# Goal of the exercise
Would you restate the entries below word for word, leaving out the images?

──────────

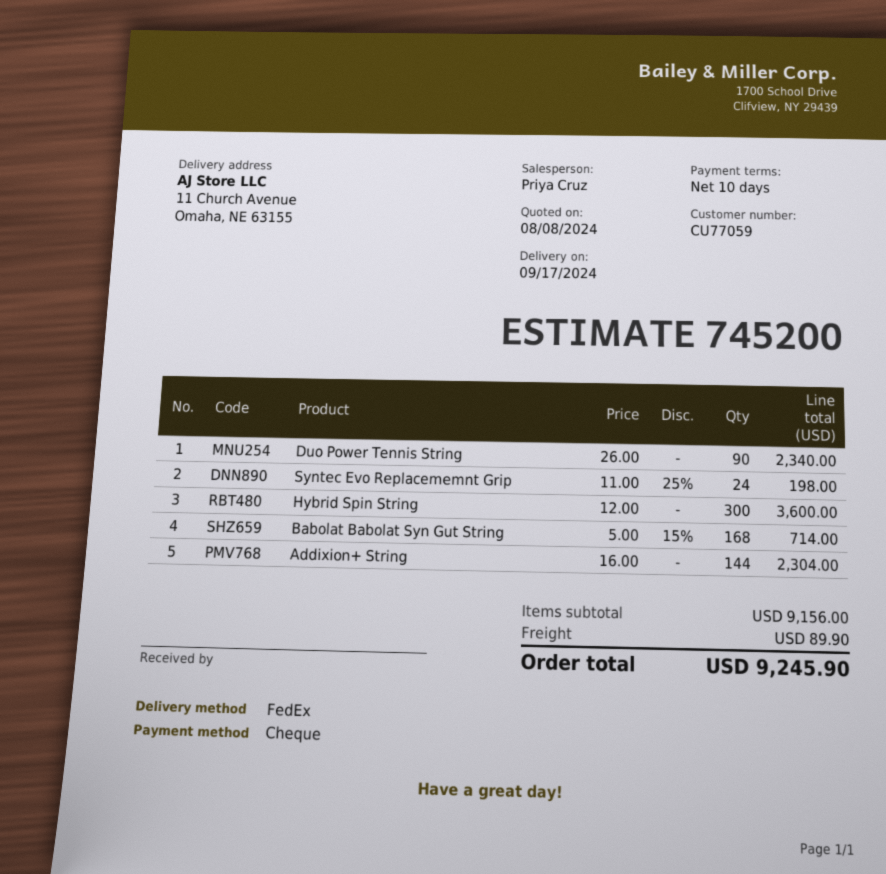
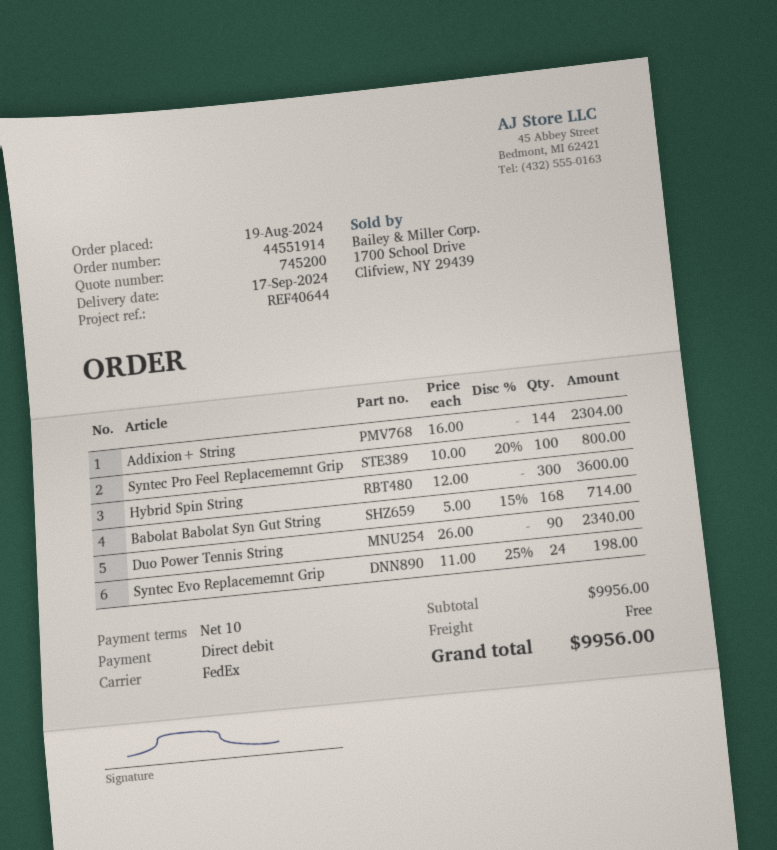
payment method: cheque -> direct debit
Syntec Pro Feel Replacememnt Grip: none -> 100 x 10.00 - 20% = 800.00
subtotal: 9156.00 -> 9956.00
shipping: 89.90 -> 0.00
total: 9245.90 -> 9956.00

──────────

# Solved problem
payment method: cheque -> direct debit
Syntec Pro Feel Replacememnt Grip: none -> 100 x 10.00 - 20% = 800.00
subtotal: 9156.00 -> 9956.00
shipping: 89.90 -> 0.00
total: 9245.90 -> 9956.00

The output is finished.